MLインフルエンザ流行前線情報データベース(ML-flu-DB)への報告数が、38週(9月14〜20日)に入ってさらに急増した。34週以降、421件、455件、483件と増加のスピードが鈍っていたが、37週は683件と跳ね上がり、38週には1100件に達した(図1)。インフルエンザ定点当たり届出数(全国)は、37週に3.21人と前週の1.2倍に増えたが、先行指標となるML-flu-DBの報告数が急増したことから38週はさらに増加する可能性がある。

図1 インフルエンザ定点当たり届出数とML-flu-DBの報告数の動向

 ML-flu-DBは、アラーム機能が最大の特徴で、全国規模でインフルエンザの異常な検出を把握し、その情報をいち早く関係者で共有できる。2000年冬季にスタートしたこのプロジェクトには、毎年、全国から300人もの医師が参加し、実績を積んでいる。

 38週で報告数がもっとも多かったのは、東京都で218件だった。大阪府が176件、北海道が98件、滋賀県が72件、埼玉県が65件、神奈川県が63件などと続いている。

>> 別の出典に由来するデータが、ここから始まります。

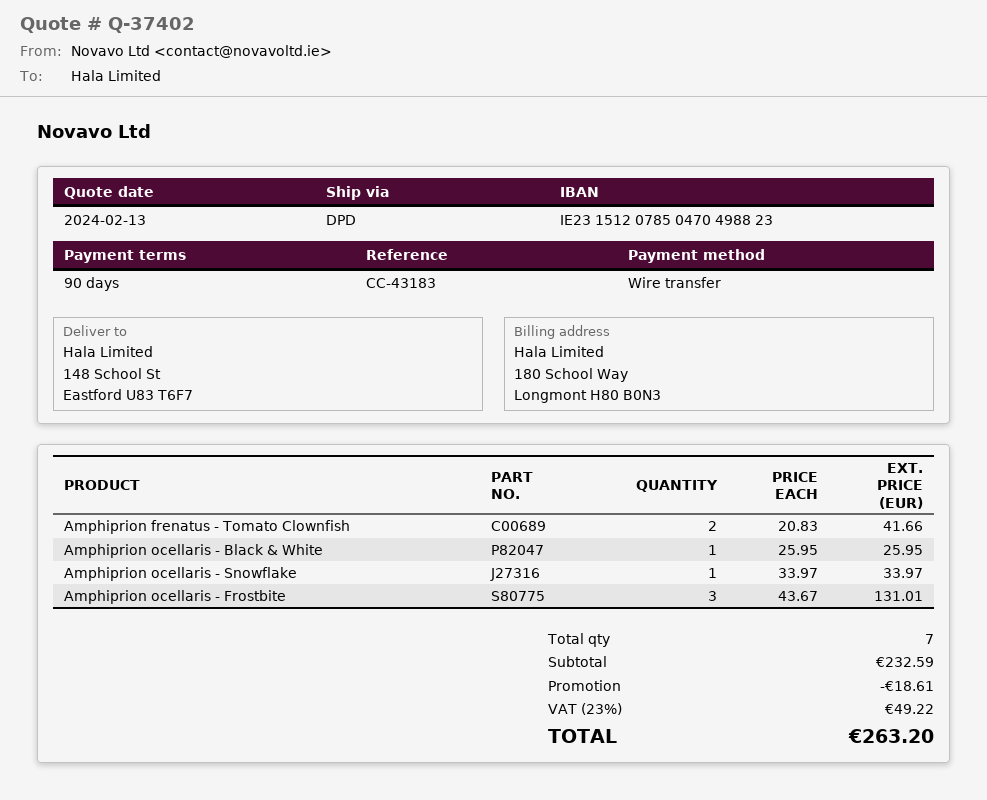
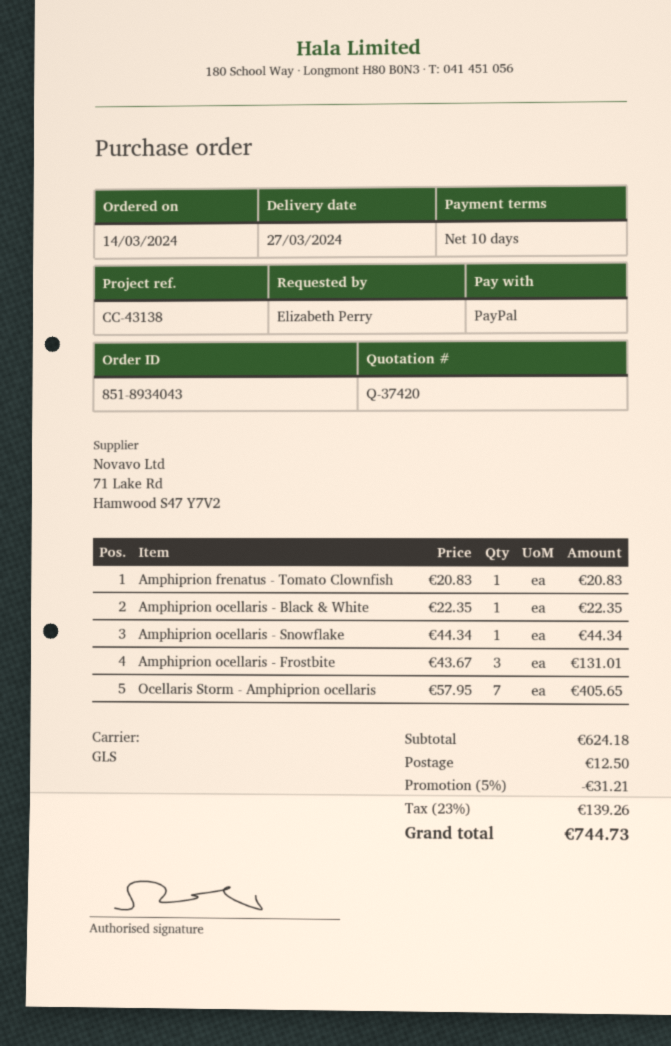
quote number: Q-37402 -> Q-37420
payment terms: 90 days -> 10 days
reference: CC-43183 -> CC-43138
payment method: bank transfer -> PayPal
shipping method: DPD -> GLS
Amphiprion frenatus - Tomato Clownfish: 2 x 20.83 = 41.66 -> 1 x 20.83 = 20.83
Amphiprion ocellaris - Black & White: 1 x 25.95 = 25.95 -> 1 x 22.35 = 22.35
Amphiprion ocellaris - Snowflake: 1 x 33.97 = 33.97 -> 1 x 44.34 = 44.34
Ocellaris Storm - Amphiprion ocellaris: none -> 7 x 57.95 = 405.65
subtotal: 232.59 -> 624.18
discount: 18.61 -> 31.21
shipping: none -> 12.50
tax: 23% = 49.22 -> 23% = 139.26
total: 263.20 -> 744.73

 図1は、ML-flu-DBの報告数とインフルエンザ定点当たり届出数(全国)の動向を追ったもの。33週をのぞくとほとんど同じような動きを見せている。各都道府県の38週のインフルエンザ定点当たり届出数は、前週までのトレンドからさらに急増する可能性が高い。

 なお、データベースを管理する西藤小児科こどもの呼吸器・アレルギークリニックの西藤成雄氏は、インフルエンザのローカルサーベイランスのシステムの立ち上げを検討している都道府県や市町村などに対して、「その準備が流行までに間に合わないときは、ひとまずML-fluをご利用下さい」などと呼びかけている。